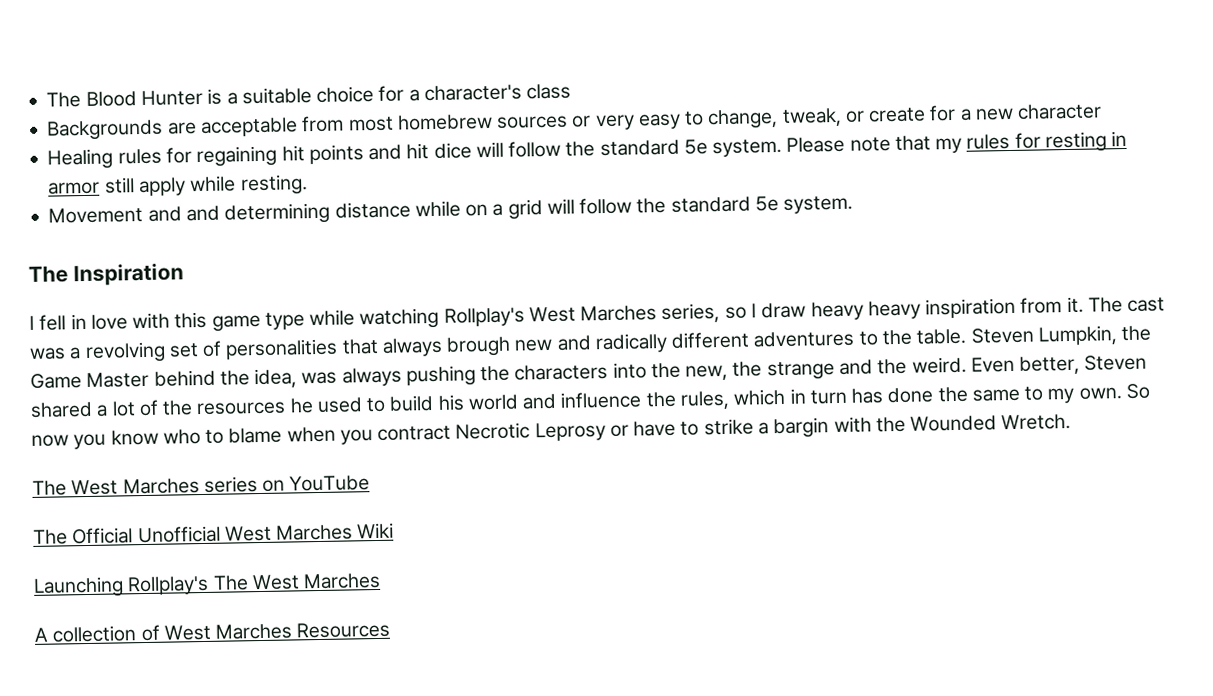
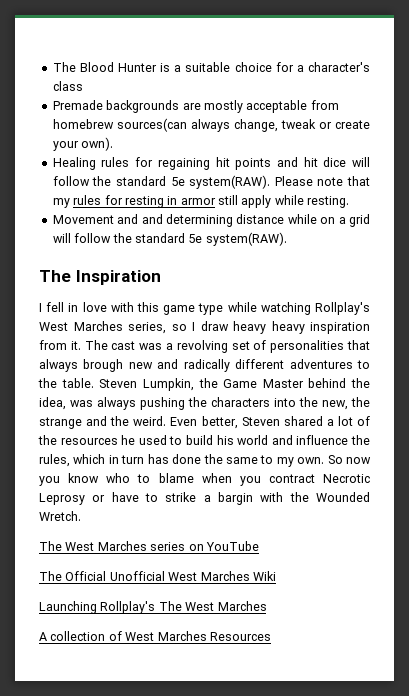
- Backgrounds are acceptable from most homebrew sources or very easy to change, tweak, or create for a new character
+ Premade backgrounds are mostly acceptable from homebrew sources(can always change, tweak or create your own).
- Healing rules for regaining hit points and hit dice will follow the standard 5e system.
+ Healing rules for regaining hit points and hit dice will follow the standard 5e system(RAW).
- Movement and and determining distance while on a grid will follow the standard 5e system.
+ Movement and and determining distance while on a grid will follow the standard 5e system(RAW).

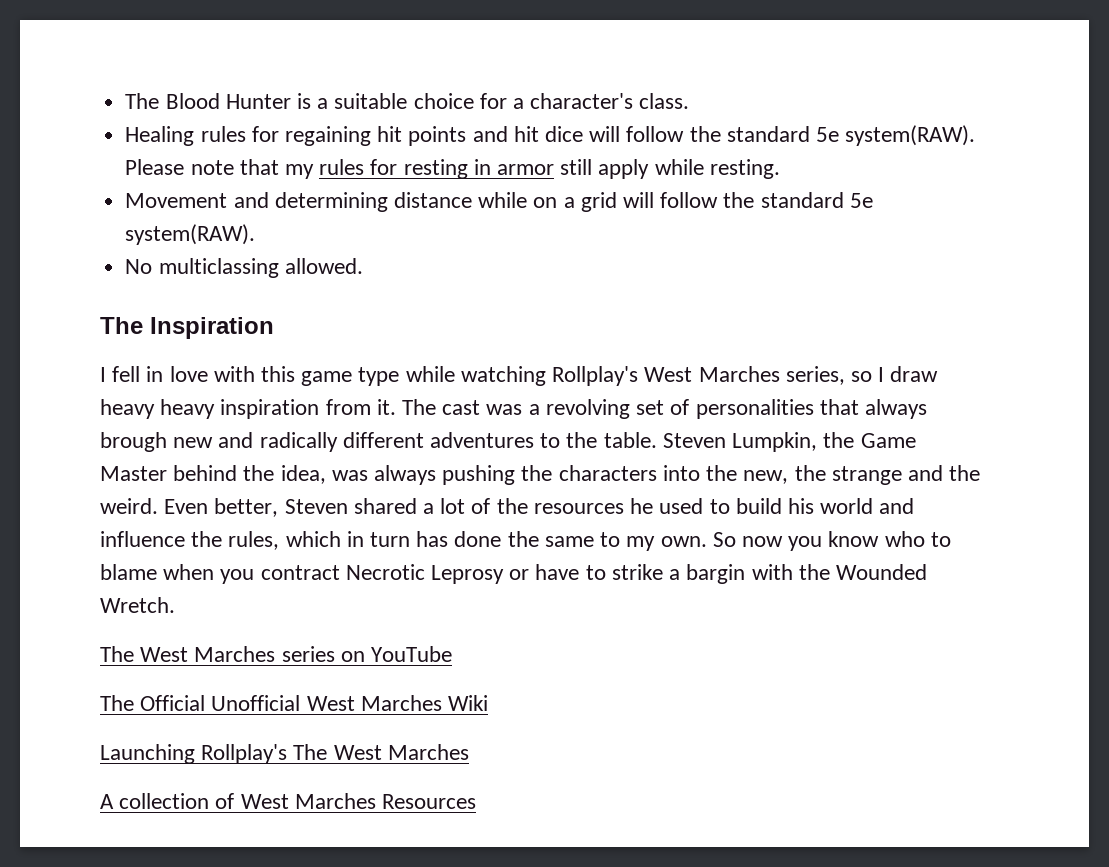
- The Blood Hunter is a suitable choice for a character's class
- Premade backgrounds are mostly acceptable from homebrew sources(can always change, tweak or create your own).
+ The Blood Hunter is a suitable choice for a character's class.
- Movement and and determining distance while on a grid will follow the standard 5e system(RAW).
+ Movement and determining distance while on a grid will follow the standard 5e system(RAW).
+ No multiclassing allowed.

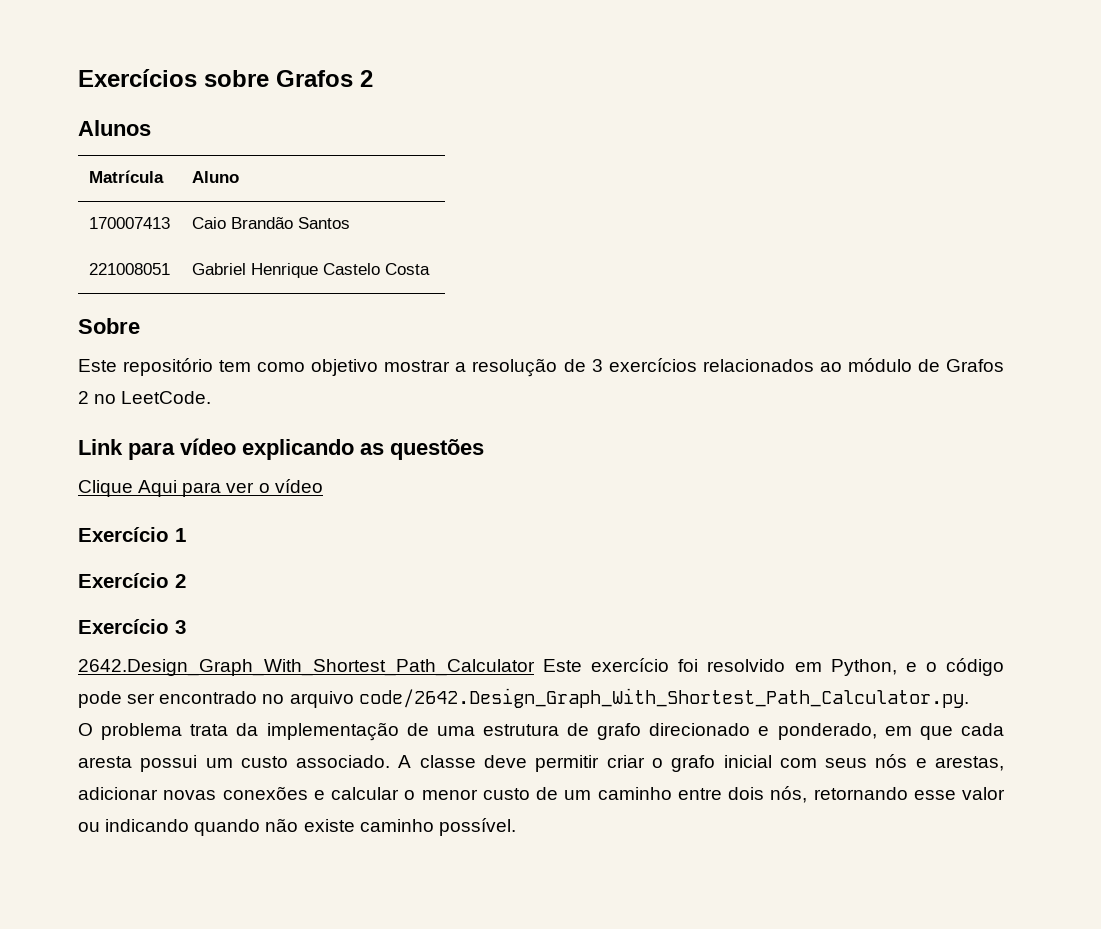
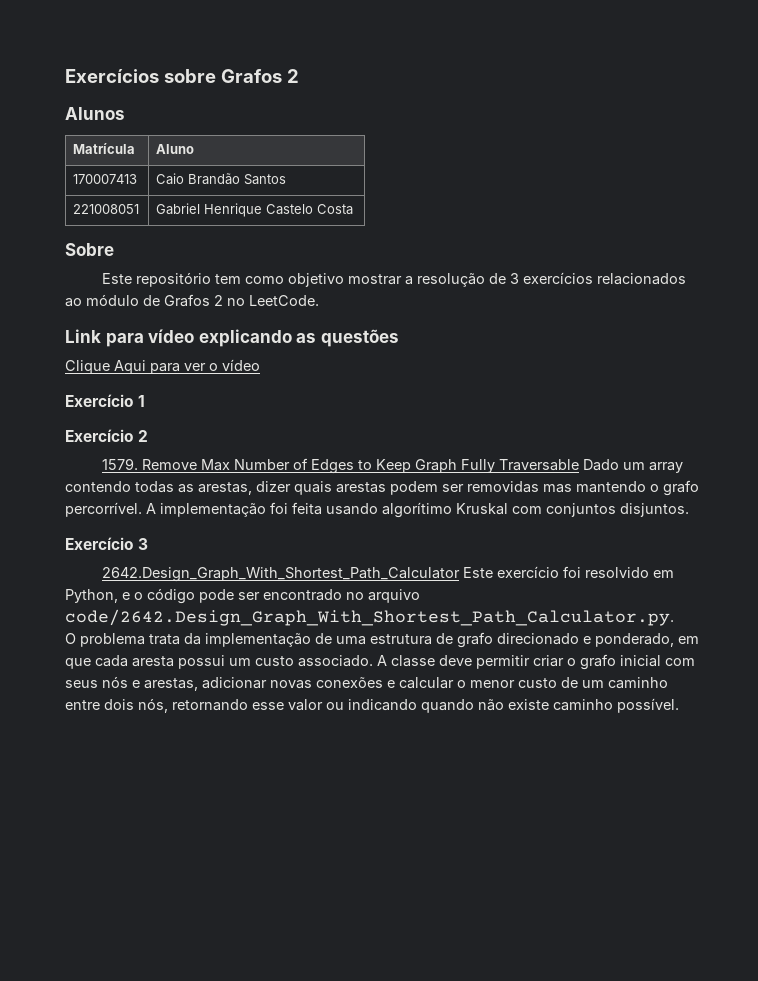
+ 1579. Remove Max Number of Edges to Keep Graph Fully Traversable Dado um array contendo todas as arestas, dizer quais arestas podem ser removidas mas mantendo o grafo percorrível. A implementação foi feita usando algorítimo Kruskal com conjuntos disjuntos.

Task directions: Your response must reproduce every line of the data exactly, with images omitted.

Exercise result:
- Backgrounds are acceptable from most homebrew sources or very easy to change, tweak, or create for a new character
+ Premade backgrounds are mostly acceptable from homebrew sources(can always change, tweak or create your own).
- Healing rules for regaining hit points and hit dice will follow the standard 5e system.
+ Healing rules for regaining hit points and hit dice will follow the standard 5e system(RAW).
- Movement and and determining distance while on a grid will follow the standard 5e system.
+ Movement and and determining distance while on a grid will follow the standard 5e system(RAW).

- The Blood Hunter is a suitable choice for a character's class
- Premade backgrounds are mostly acceptable from homebrew sources(can always change, tweak or create your own).
+ The Blood Hunter is a suitable choice for a character's class.
- Movement and and determining distance while on a grid will follow the standard 5e system(RAW).
+ Movement and determining distance while on a grid will follow the standard 5e system(RAW).
+ No multiclassing allowed.

+ 1579. Remove Max Number of Edges to Keep Graph Fully Traversable Dado um array contendo todas as arestas, dizer quais arestas podem ser removidas mas mantendo o grafo percorrível. A implementação foi feita usando algorítimo Kruskal com conjuntos disjuntos.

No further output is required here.